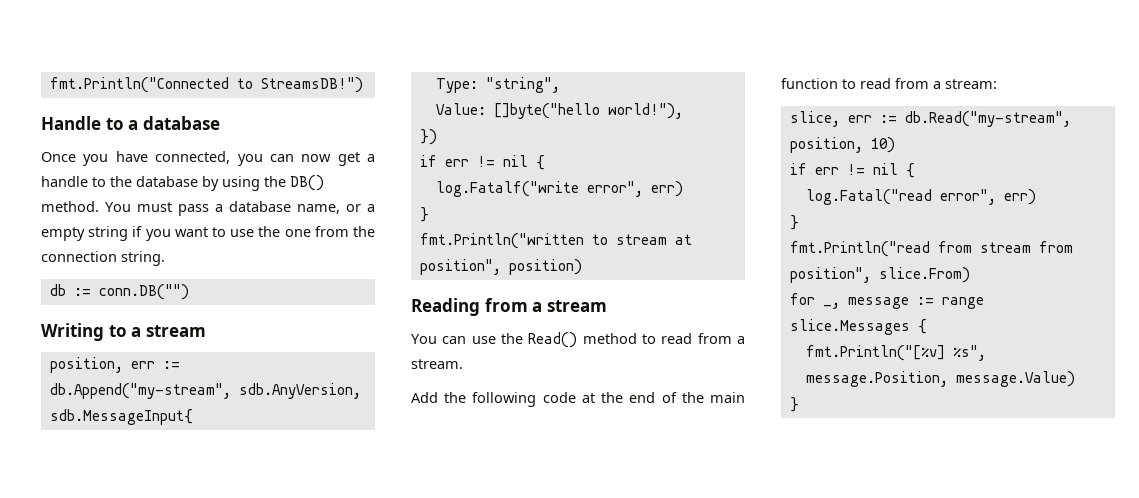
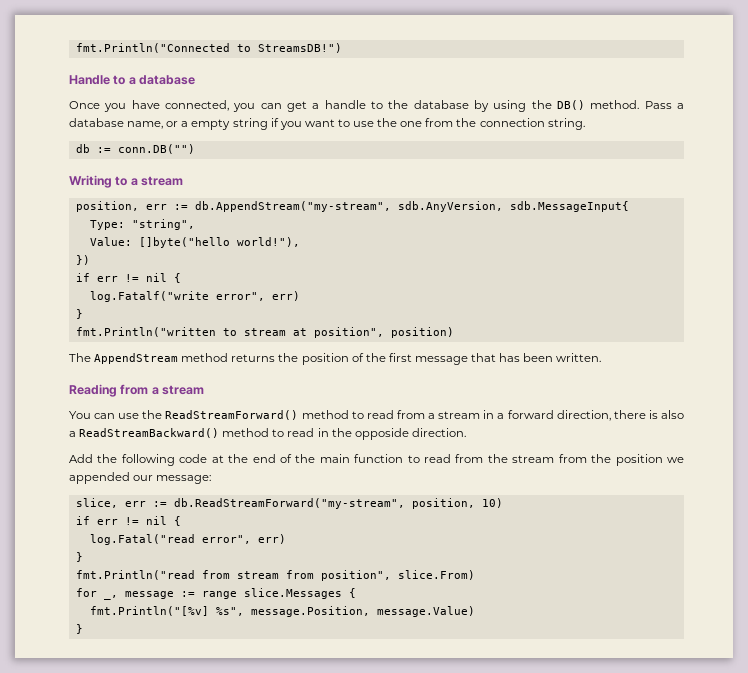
[301,154,332,162] now -> (282, 106) none
[105,202,209,216] You must pass -> [644,101,672,109] Pass
[49,383,231,399] db.Append("my-stream", -> [194,201,391,212] db.AppendStream("my-stream",
(582, 267) none -> [69,353,602,365] // The AppendStream method returns the position of the first message that has been written.
[528,332,578,348] Read() -> [165,410,299,420] ReadStreamForward()
[411,359,463,369] stream. -> [438,410,685,421] [69,428,466,440] stream in a forward direction, there is also a ReadStreamBackward() method to read in the opposide direction.
[933,79,997,89] a stream: -> [487,454,685,466] [69,472,212,484] the stream from the position we appended our message:
[904,111,1071,127] db.Read("my-stream", -> [173,498,405,509] db.ReadStreamForward("my-stream",

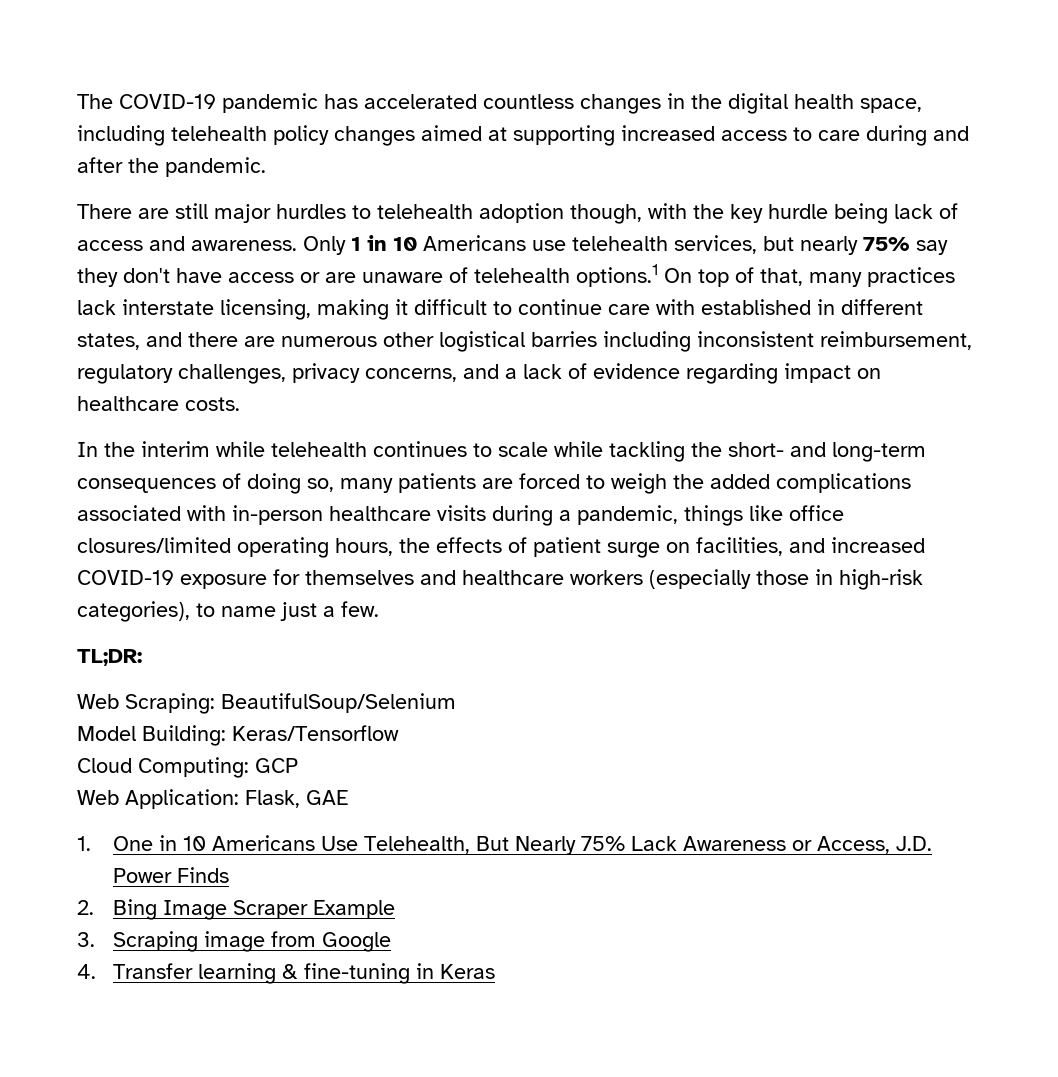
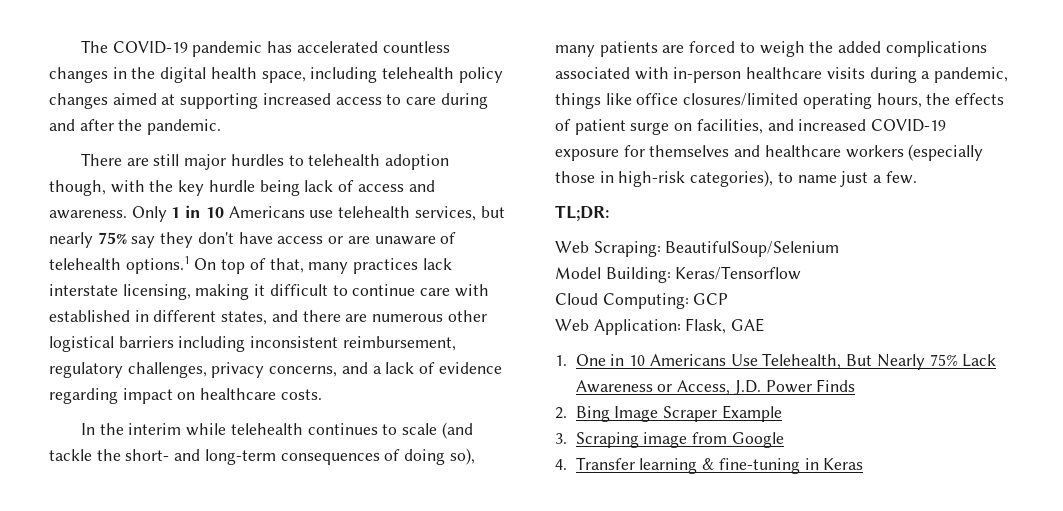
[531,331,597,347] barries -> [118,336,174,348] barriers
[554,441,685,462] while tackling -> [441,422,473,439] [49,449,92,461] (and tackle
[307,478,334,492] so, -> [449,448,475,465] so),

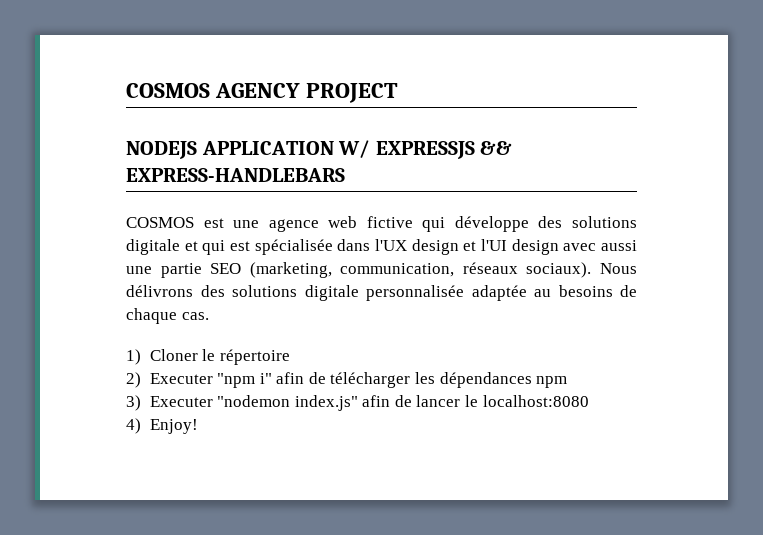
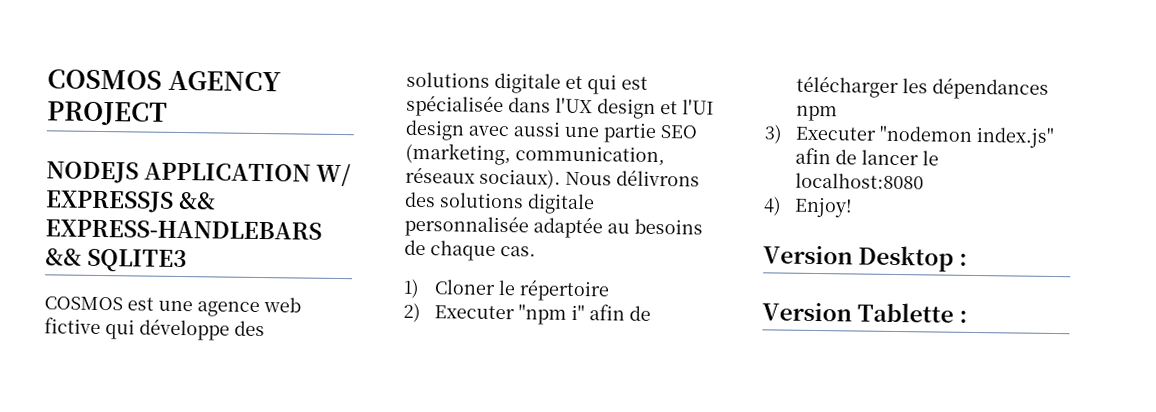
(345, 175) none -> [45,248,188,273] && SQLITE3
(198, 426) none -> [763,245,969,272] [762,302,969,323] // Version Desktop : // Version Tablette :

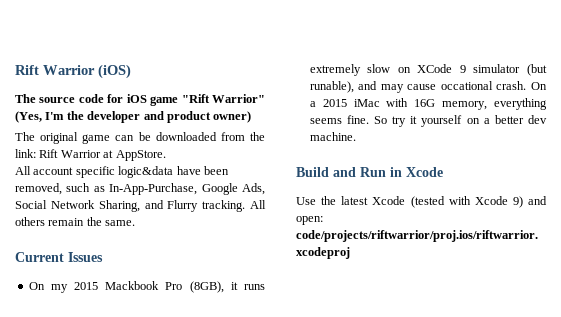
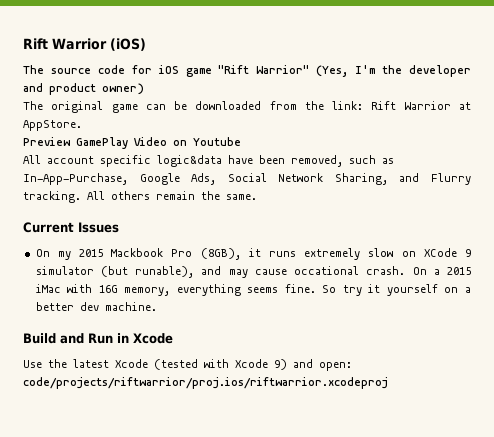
(166, 155) none -> [23,137,241,149] // Preview GamePlay Video on Youtube

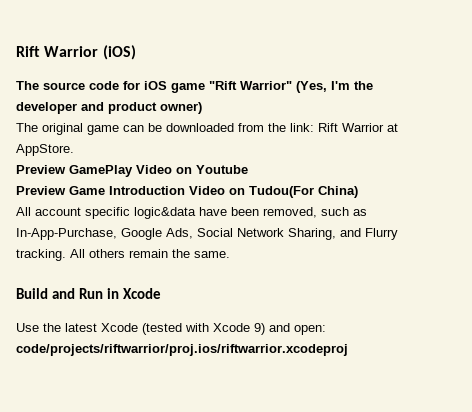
(241, 141) none -> [16,186,358,198] // Preview Game Introduction Video on Tudou(For China)
[23,222,119,233] [35,248,471,260] [35,266,472,278] [35,284,472,296] [35,302,157,311] // Current Issues // On my 2015 Mackbook Pro (8GB), it runs extremely slow on XCode 9 simulator (but runable), and may cause occational crash. On a 2015 iMac with 16G memory, everything seems fine. So try it yourself on a better dev machine. -> (230, 254) none

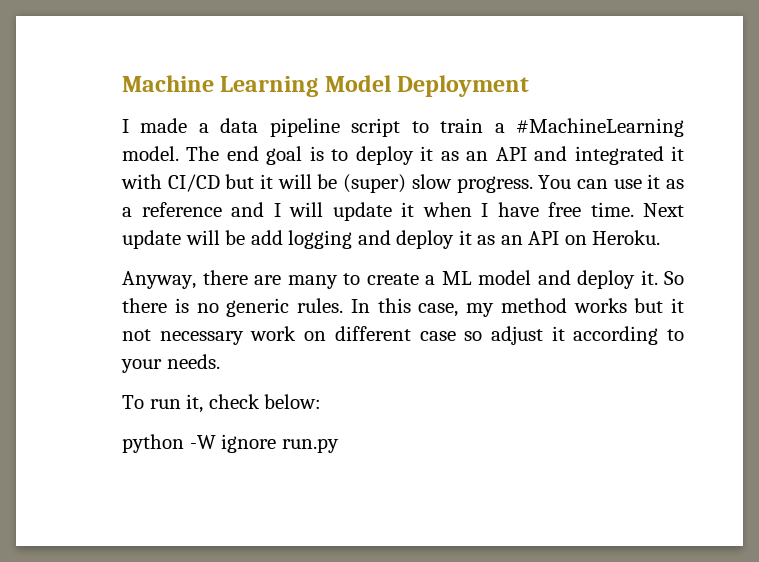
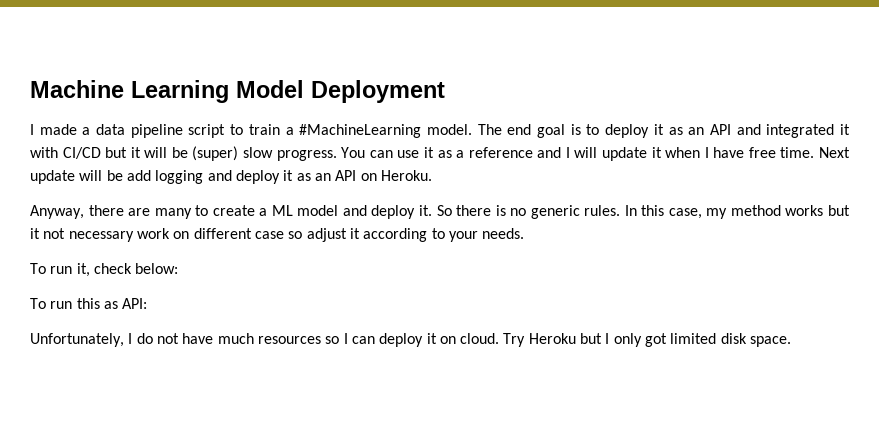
[122,434,339,453] python -W ignore run.py -> [30,298,148,309] [30,333,792,347] To run this as API: // Unfortunately, I do not have much resources so I can deploy it on cloud. Try Heroku but I only got limited disk space.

--*--

What the task requires:
Please make an exact copy of the records, leaving out any picture.

Solved exercise:
[301,154,332,162] now -> (282, 106) none
[105,202,209,216] You must pass -> [644,101,672,109] Pass
[49,383,231,399] db.Append("my-stream", -> [194,201,391,212] db.AppendStream("my-stream",
(582, 267) none -> [69,353,602,365] // The AppendStream method returns the position of the first message that has been written.
[528,332,578,348] Read() -> [165,410,299,420] ReadStreamForward()
[411,359,463,369] stream. -> [438,410,685,421] [69,428,466,440] stream in a forward direction, there is also a ReadStreamBackward() method to read in the opposide direction.
[933,79,997,89] a stream: -> [487,454,685,466] [69,472,212,484] the stream from the position we appended our message:
[904,111,1071,127] db.Read("my-stream", -> [173,498,405,509] db.ReadStreamForward("my-stream",

[531,331,597,347] barries -> [118,336,174,348] barriers
[554,441,685,462] while tackling -> [441,422,473,439] [49,449,92,461] (and tackle
[307,478,334,492] so, -> [449,448,475,465] so),

(345, 175) none -> [45,248,188,273] && SQLITE3
(198, 426) none -> [763,245,969,272] [762,302,969,323] // Version Desktop : // Version Tablette :

(166, 155) none -> [23,137,241,149] // Preview GamePlay Video on Youtube

(241, 141) none -> [16,186,358,198] // Preview Game Introduction Video on Tudou(For China)
[23,222,119,233] [35,248,471,260] [35,266,472,278] [35,284,472,296] [35,302,157,311] // Current Issues // On my 2015 Mackbook Pro (8GB), it runs extremely slow on XCode 9 simulator (but runable), and may cause occational crash. On a 2015 iMac with 16G memory, everything seems fine. So try it yourself on a better dev machine. -> (230, 254) none

[122,434,339,453] python -W ignore run.py -> [30,298,148,309] [30,333,792,347] To run this as API: // Unfortunately, I do not have much resources so I can deploy it on cloud. Try Heroku but I only got limited disk space.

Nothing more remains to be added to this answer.